WASHINGTON (LifeSiteNews) – The U.S. Department of Education (DOE) under President Joe Biden is expected to extend Title IX, the set of rules that prohibit discrimination in public education on the basis of sex, to include transgender students.

An apparent draft of the new regulations obtained by The Washington Post from two anonymous DOE employees reads, “Discrimination on the basis of sex includes discrimination on the basis of sex stereotypes, sex-related characteristics (including intersex traits), pregnancy or related conditions, sexual orientation, and gender identity.”

The new regulations are expected to be released sometime next month.

Education Secretary Miguel Cardona said last June that Title IX “protected” trans students and that the Office for Civil Rights (OCR) would “fully enforce” this interpretation “in education programs and activities that receive federal financial assistance from the department.” Cardona announced the proposed regulations in July.

The decision contradicts Trump administration guidelines that came in the wake of the Supreme Court’s ruling in Bostock vs. Clayton County, which stated that Title VII of the Civil Rights Act protected “transgender rights” in the workplace.

“The Supreme Court has upheld the right for LGBTQ+ people to live and work without fear of harassment, exclusion, and discrimination –- and our LGBTQ+ students have the same rights and deserve the same protections,” Cardona said.

“The Department makes clear that all students — including LGBTQ+ students — deserve the opportunity to learn and thrive in schools that are free from discrimination.”

The regulations would overrule laws enacted by about 12 states, including Florida, Mississippi, and Texas, which prevent men from participating in women’s sports, the Post reported.

‘Transgender’ women in women’s sports and education

The draft of the DOE’s proposed regulations come in the wake of controversy surrounding William “Lia” Thomas, a man identifying as a woman who “won” the 500 freestyle at the National Collegiate Athletic Association (NCAA) championships earlier this month.

The NCAA has been criticized by multiple female athletes over Thomas’ participation in NCAA events.
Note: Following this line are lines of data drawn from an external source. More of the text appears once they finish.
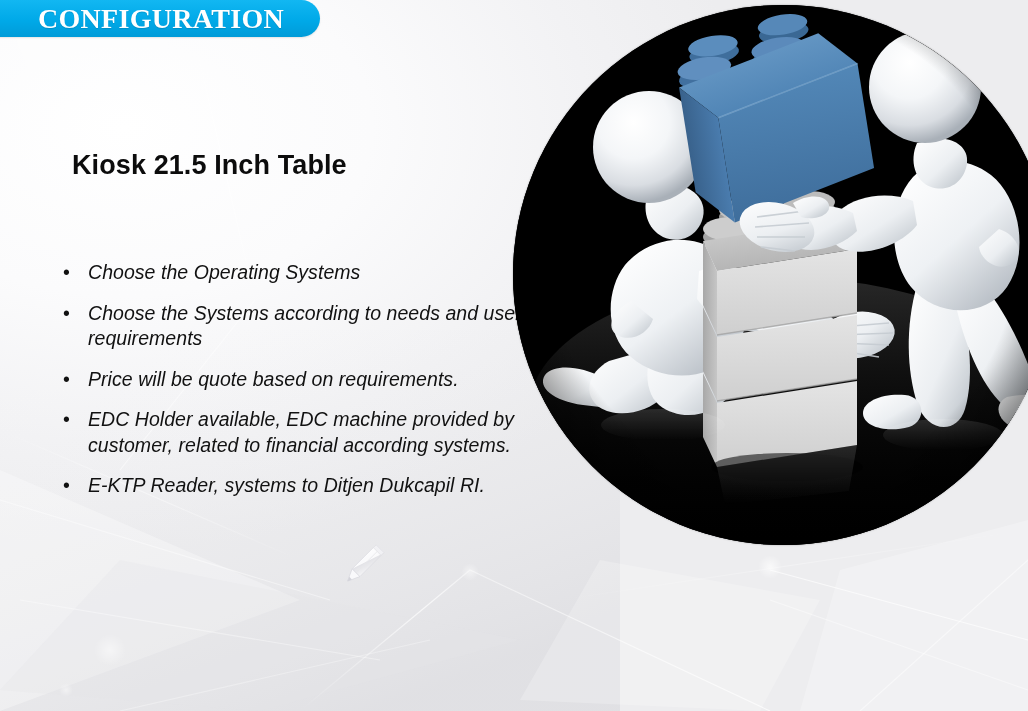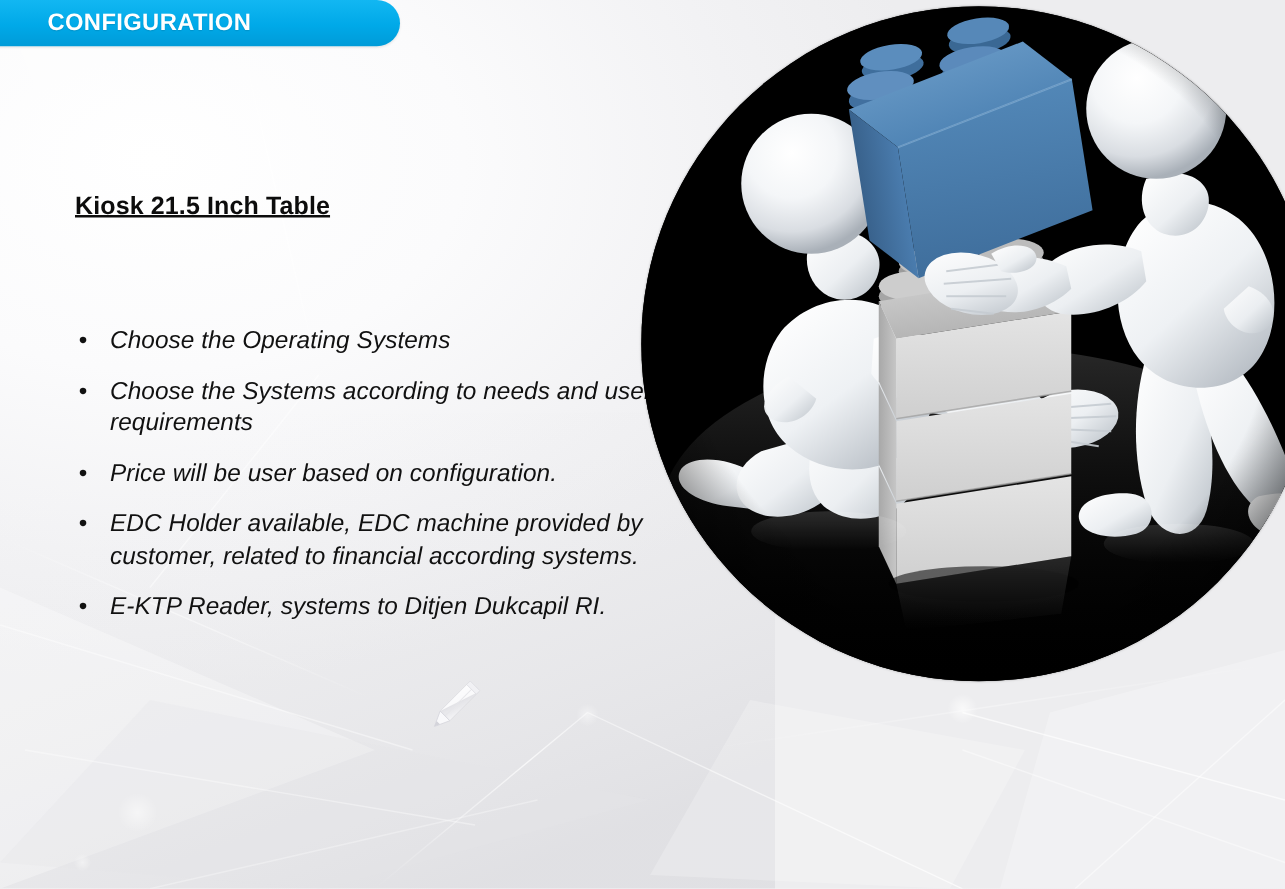--- a/index.html
+++ b/index.html
@@ -40,11 +40,12 @@
   #banner-label {
     margin-left:78px;
     color:#ffffff;
-    font-size:19px;
+    font-size:28px;
     font-weight:bold;
     letter-spacing:.3px;
     white-space:nowrap;
     text-shadow:0 1px 1px rgba(0,0,0,.12);
+    font-family:Liberation Serif, serif;
   }
 
   

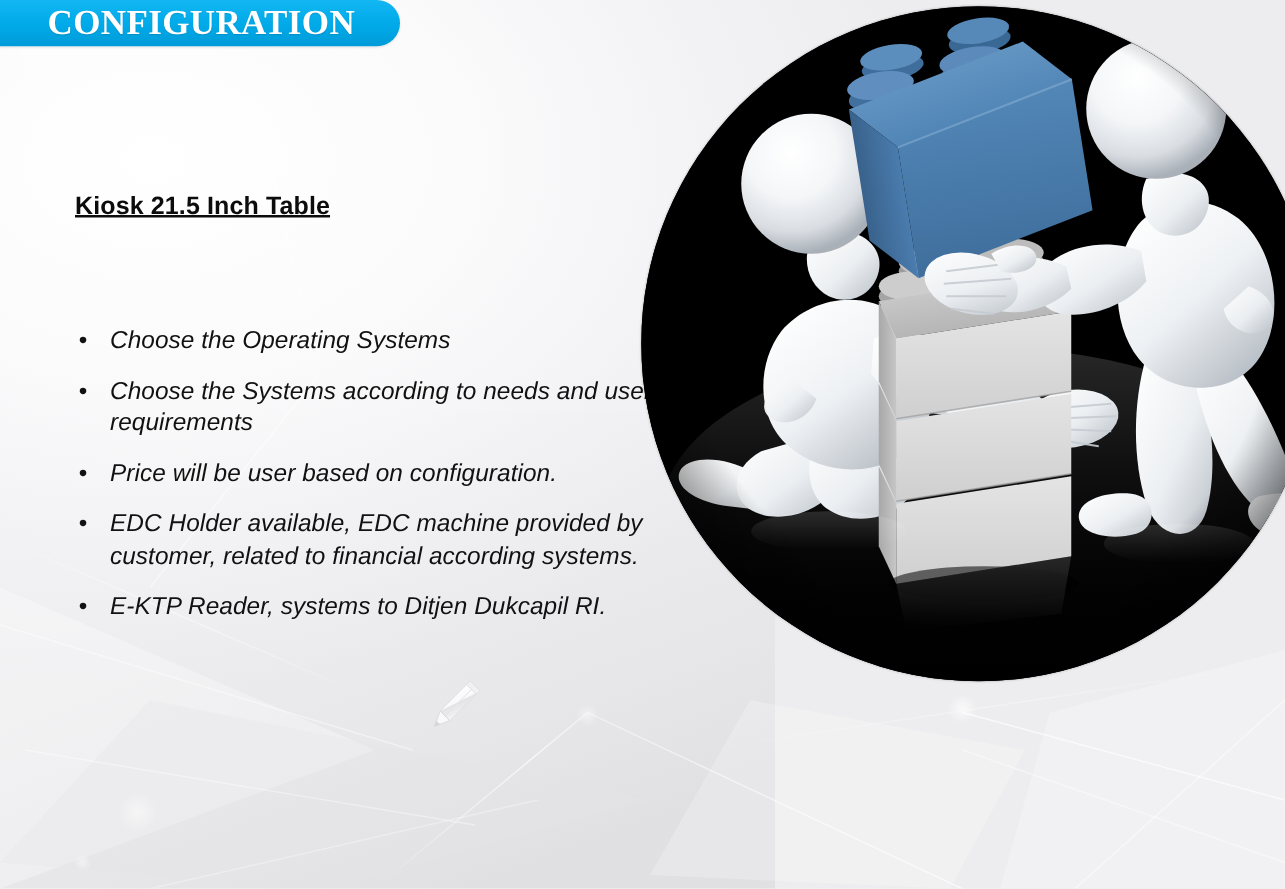--- a/index.html
+++ b/index.html
@@ -51,14 +51,13 @@
   
   #headline {
     position:absolute;
-    left:60px; top:152px;
+    left:72px; top:152px;
     width:470px;
     color:#0c0c0c;
-    font-size:20px;
+    font-size:27px;
     font-weight:bold;
     line-height:26px;
     letter-spacing:.1px;
-    text-decoration:underline;
   }
   #headline .hl-line { display:block; white-space:nowrap; }
 

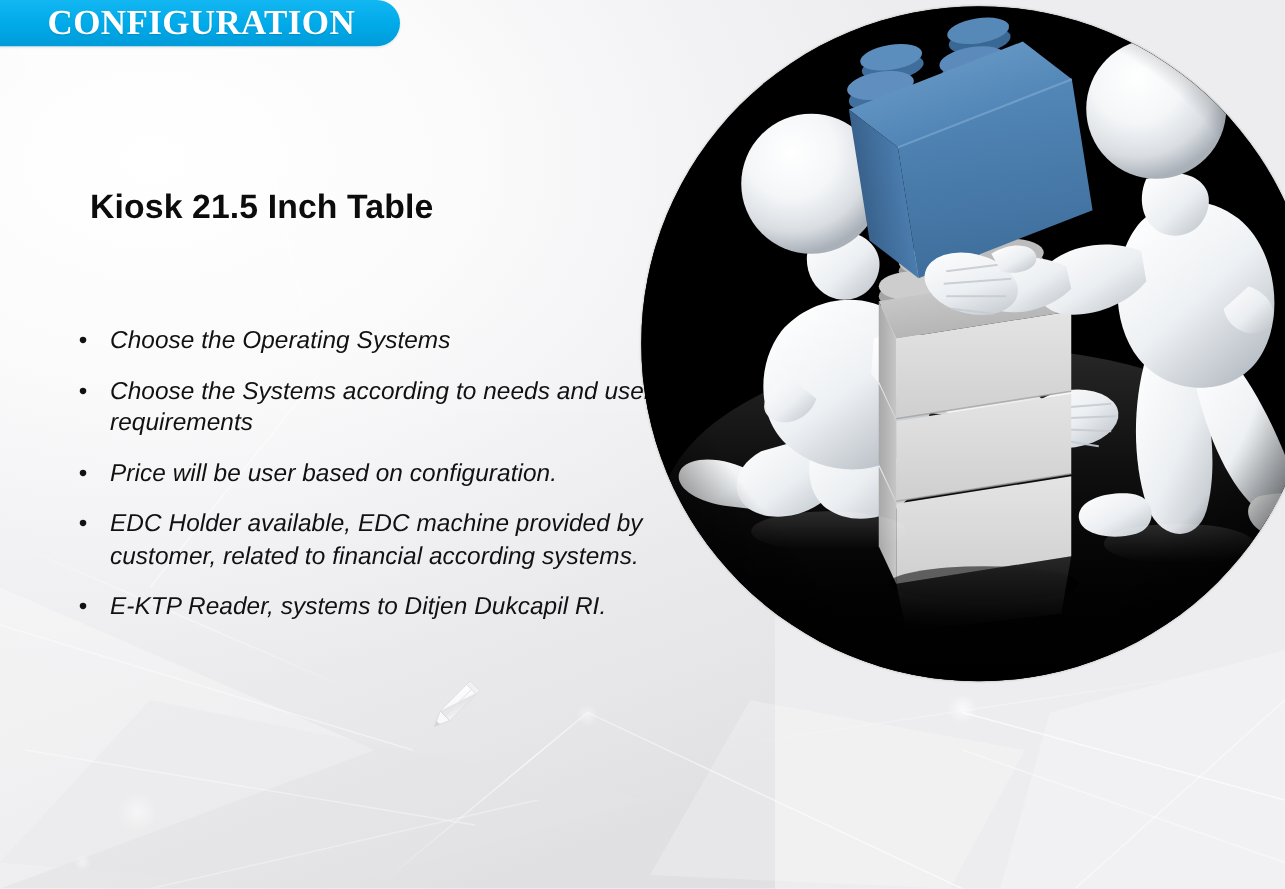--- a/index.html
+++ b/index.html
@@ -182,7 +182,7 @@
     </li>
     <li>
       <span class="dot">•</span>
-      <span class="btext">Price will be user based on configuration.</span>
+      <span class="btext">Price will be quote based on requirements.</span>
     </li>
     <li>
       <span class="dot">•</span>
Earlier this week, a group of University of Arizona alumnae, along with several former Olympians and former Arizona coaches wrote an open letter to the organization asking them to protect women’s sports. Virginia Tech swimmer Réka György had previously penned a similar letter to the NCAA.

Florida Gov. Ron DeSantis issued a proclamation that declared the runner-up, Florida native Emma Wayant of the University of Virginia, the winner of the event.

“Florida rejects the NCAA’s efforts to destroy women’s athletics, disapproves of the NCAA elevating ideology over biology, and takes offense at the NCAA trying to make others complicit in a lie,” DeSantis said.

DeSantis signed the Parental Rights in Education Bill on Monday, forbidding teachers from discussing gender ideology from kindergarten to third grade. Cardona, reacting to the bill, released a statement on March 8 saying, “The Department of Education has made clear that all schools receiving federal funding must follow federal civil rights law, including Title IX’s protections against discrimination based on sexual orientation and gender identity.”

“We stand with our LGBTQ+ students in Florida and across the country, and urge Florida leaders to make sure all their students are protected and supported,” Cardona said.